Predigt von Bischof Dr. Friedhelm Hofmann am Hochfest Allerheiligen, 1. November 2013, im Würzburger Kiliansdom

Liebe Schwestern und Brüder,
liebe Mitbrüder im Bischofs-, Priester- und Diakonenamt,

in der heutigen Zeit erleben wir zunehmend, dass Menschen zu Religion, Glaube und Kirche Abstand nehmen. Das Sprechen von Gott, von Ewigem Leben, Himmel und Hölle ist ihnen großenteils suspekt. Die einen sagen: Religion ist Opium für das Volk und die anderen: Mir geht es gut, was brauche ich einen Gott. Noch schwieriger wird es, wenn die Frage nach dem Theodizeeproblem gestellt wird: Wie kann Gott das Leiden in der Welt zulassen?

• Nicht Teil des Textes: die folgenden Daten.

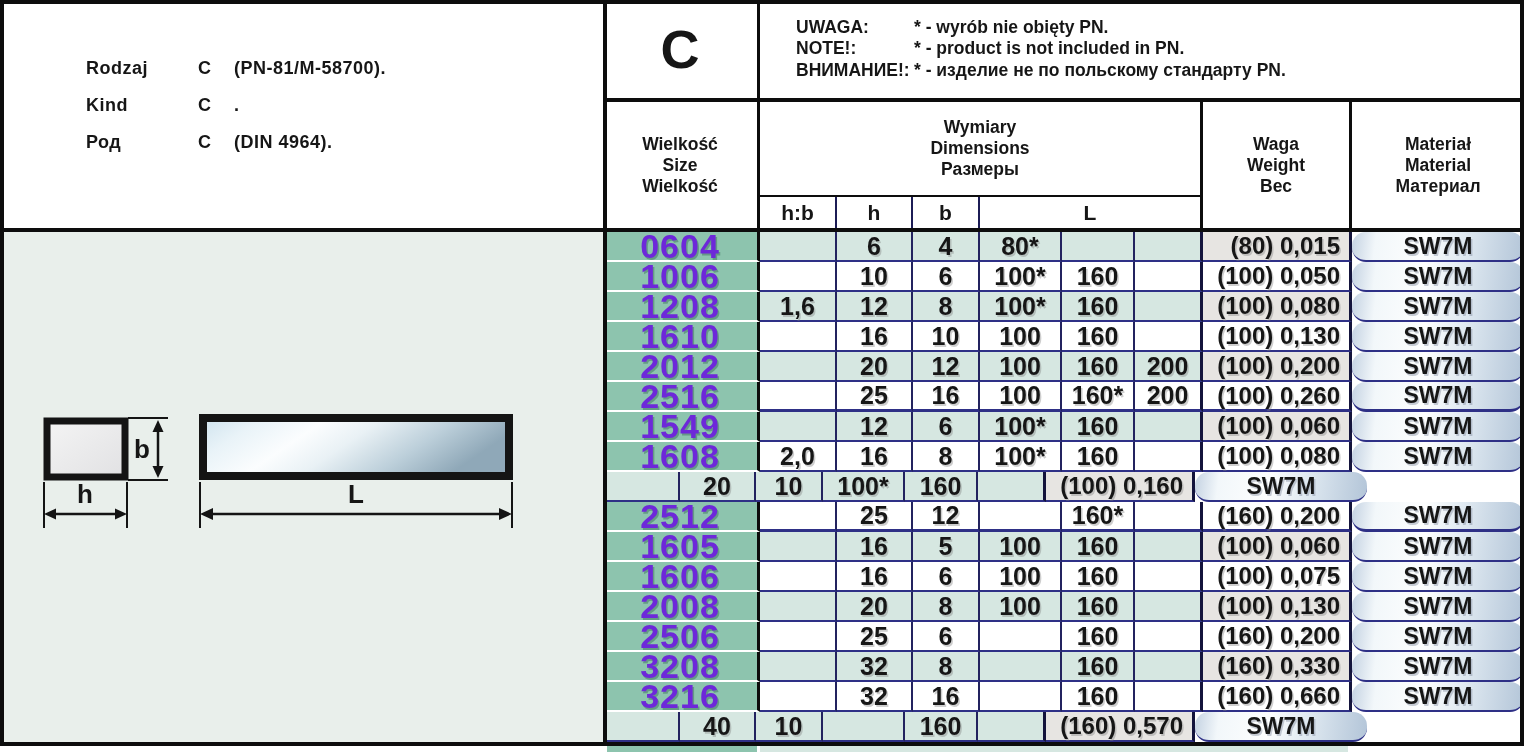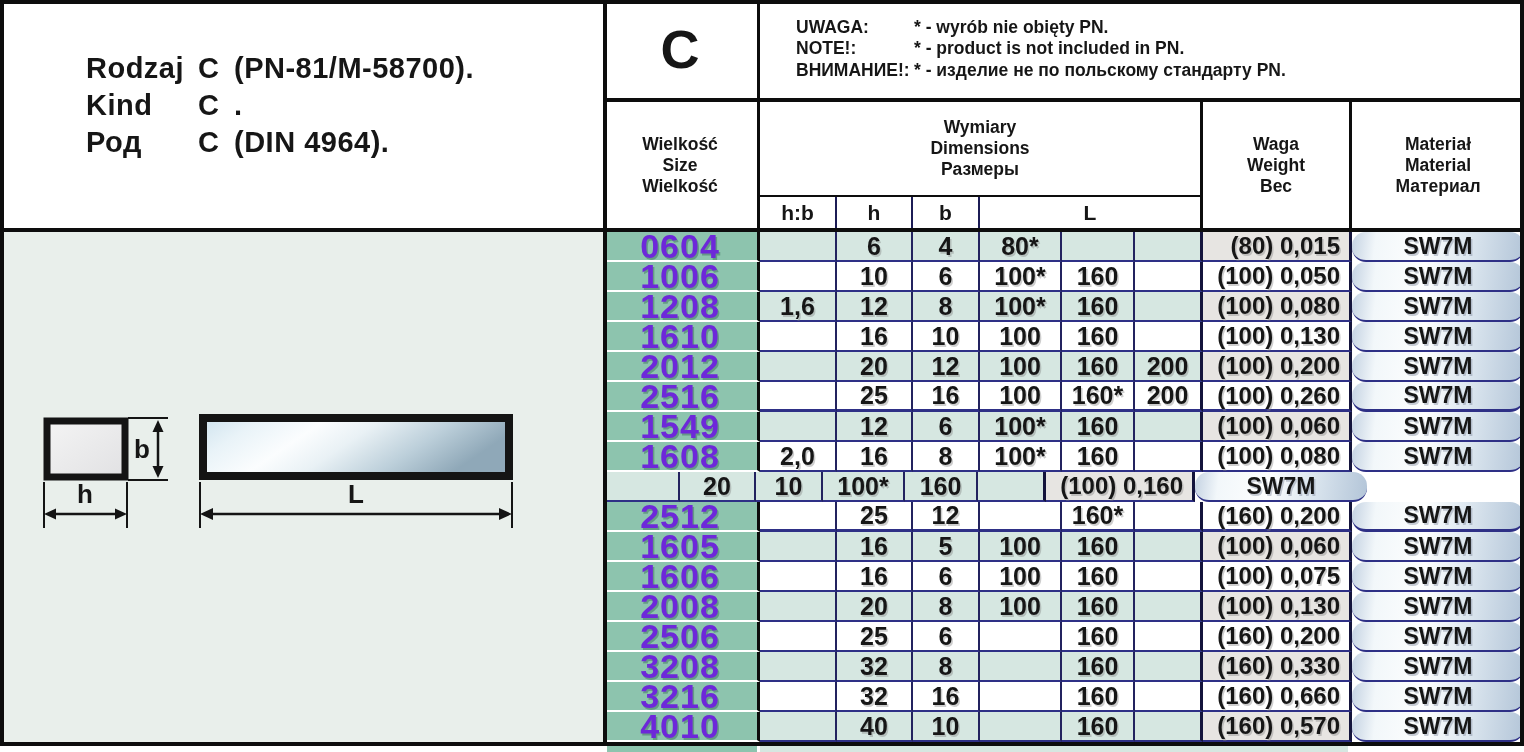"Rodzaj" .kind-block { font-size: 29px -> 18px }
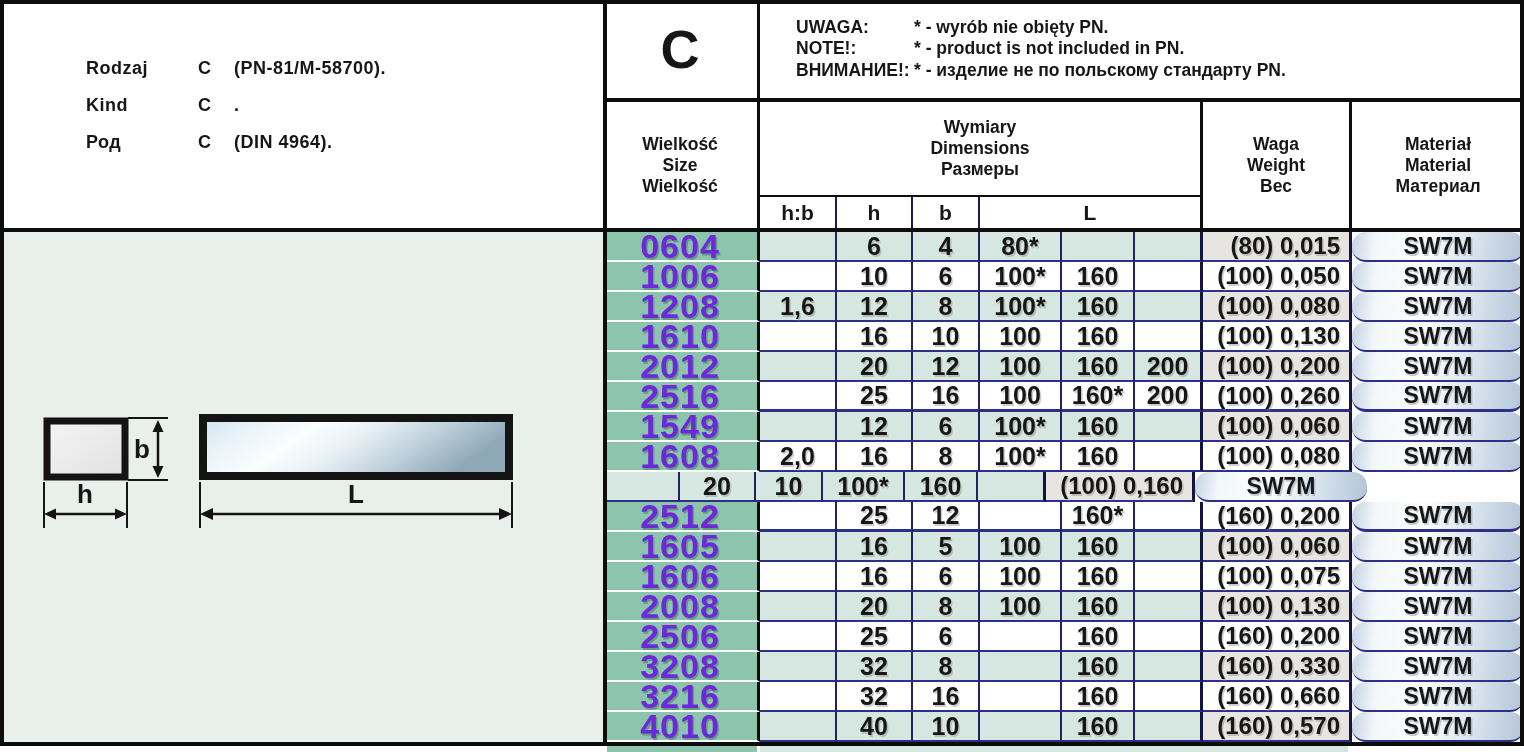"4010" div.td { html: <div>4010</div> -> none }
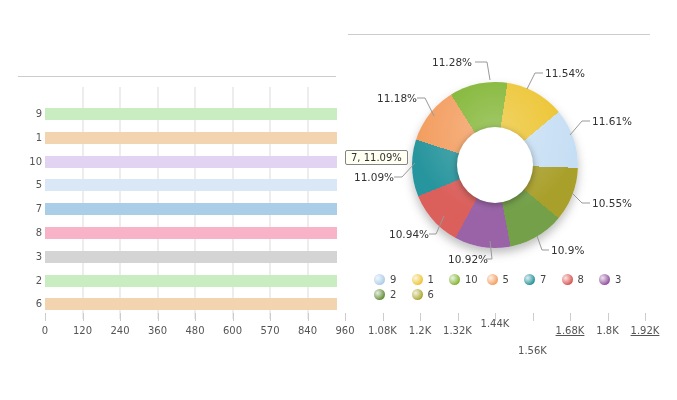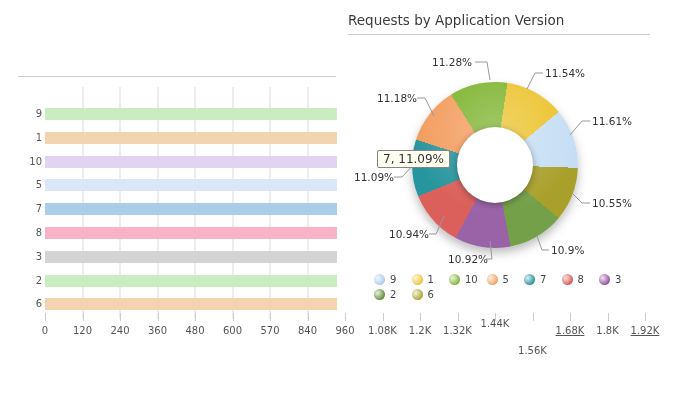"Requests by Application Version" div.chart-title { html: <div> <span>Requests by Application Version</span> </div> -> none }
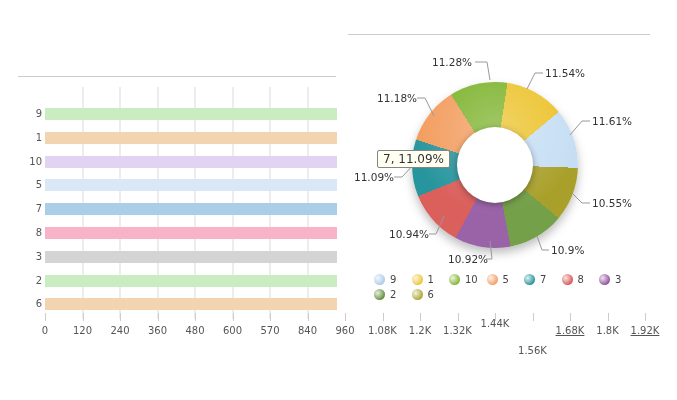"7, 11.09%" .tooltip { font-size: 12px -> 10px; margin-left: 32px -> none }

Antworten wie „Die Erschaffung des Weltalls aus dem Nichts muss einen Anfang haben, der von außen gesetzt wurde“, und „Aus Nichts kommt nichts“ – ein alter Kernsatz – stoßen auf Achselzucken. Das Weltall muss einen Schöpfer haben, auch wenn es – wie eine Theorie besagt – mit dem Urknall begonnen hat. Wo kommt der her? Wie entstand Materie?

Ebenso können die Naturgesetze nicht aus sich selbst entstanden sein. Man könnte milliardenfach die einzelnen Buchstaben eines Lexikons in die Luft werfen, ohne dass ein in sich geordnetes Lexikon herunter fallen würde. Wir Menschen können nur die Naturgesetze erkennen und anwenden. Sie selbst machen können wir nicht.

Die Fragen „Was ist Liebe?“, „Was ist Kunst?“, „Was ist Schönheit?“ lassen sich ohne Hinweis auf einen Gott nicht ergründen. Und trotzdem, Gott wird als störend, als in die eigene Freiheit eingreifend abgelehnt.

Auf die Frage „Warum lässt Gott das Leid in der Welt zu?“ hilft oft auch nicht der Hinweis auf die Freiheit des Menschen, der diese missbrauchen und damit großes Leid in die Welt bringen kann – wie wir alle täglich aus den Medien erfahren. Gott schätzt ohne Frage die Freiheit des Menschen so hoch ein, dass die darin für ihn getroffene Entscheidung viel mehr wiegt als das Böse, das auch gewählt werden kann.

In Lourdes habe ich – angesichts des großen Elends und Leids tausender Menschen – die Erfahrung gemacht, dass aufgrund des Leides eine solche Hilfsbereitschaft und Empathie mit den Leidenden bei vielen – oft auch recht jungen – Menschen geweckt wird, dass hier auf einmal eine Liebe zum Tragen kommt, die ohne das sichtbare Leiden nicht geweckt worden wäre.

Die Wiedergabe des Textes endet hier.